Statistically, the most “joyous” moments were attributed to Donald Trump, with him eliciting three out of the top five “joy” spikes during the debate.
Scott Walker evoked the highest degree of “anger,” and the most “disgust” surfaced during the Chris Christie-Rand Paul exchange over surveillance. Conversely, Ted Cruz seemingly failed to provoke any significant emotional response from Emotient’s studio audience.
“Emotient is the only company in the world that can – and has – applied emotion reading technology to a political event to verify what audiences are truly feeling about a candidate, an issue or an exchange in real time,” said Emotient CEO Ken Denman.
“Our technology is accurate where America’s best-known public opinions gurus fail, because it is a neutral, machine learning system with one job: to mathematically categorize the physical expression of emotions without dogma, without party affiliation and without prejudice.”
Emotient, Inc., offers technology for facial expression analysis.

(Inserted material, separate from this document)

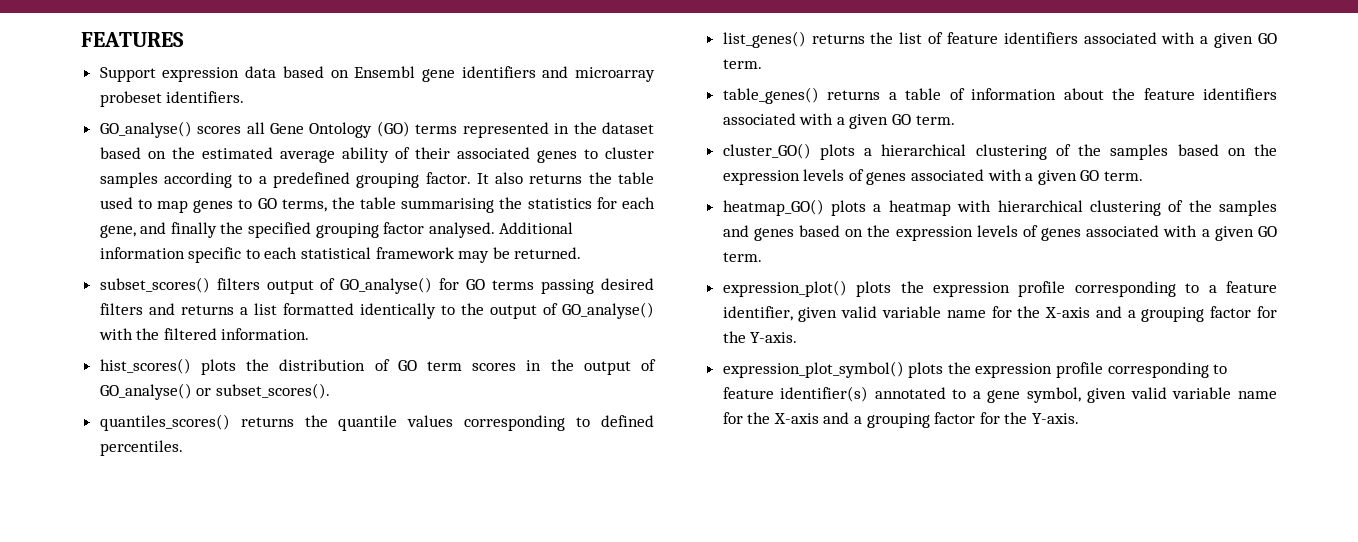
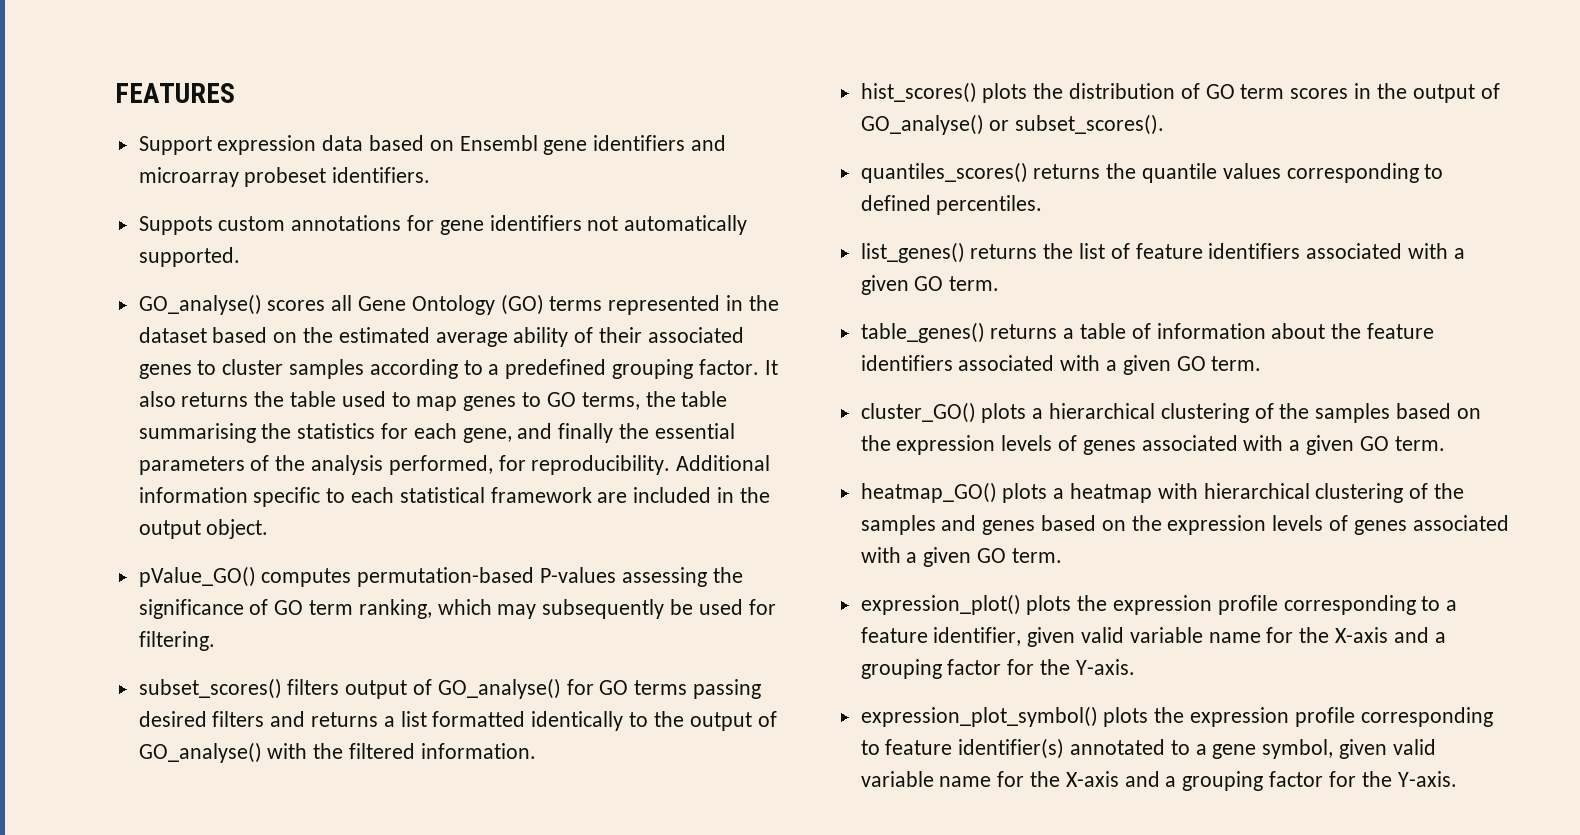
(245, 97) none -> [138,215,748,235] [138,247,240,267] // Suppots custom annotations for gene identifiers not automatically supported.
[248,222,495,238] specified grouping factor analysed. -> [654,423,735,439] [138,455,671,475] essential parameters of the analysis performed, for reproducibility.
[458,247,582,263] may be returned. -> [597,487,770,503] [138,519,269,539] [138,566,743,587] [138,599,776,619] [138,631,215,651] are included in the output object. // pValue_GO() computes permutation-based P-values assessing the significance of GO term ranking, which may subsequently be used for filtering.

Emotient software translates facial expressions into actionable information that helps companies make better decisions based on audience response to media, products and experiences.
Emotient facial expression technology is currently available through the EmotientAnalytics web service or the Emotient API. Automated emotion measurement can generate insights that increase revenue across many industries including advertising, media and entertainment, consumer goods, retail, enterprise sales, healthcare and education.
Emotient was founded by a team of six PhDs from the University of California, San Diego, who specialize in the application of machine learning, computer vision and cognitive science to facial behavioral analysis.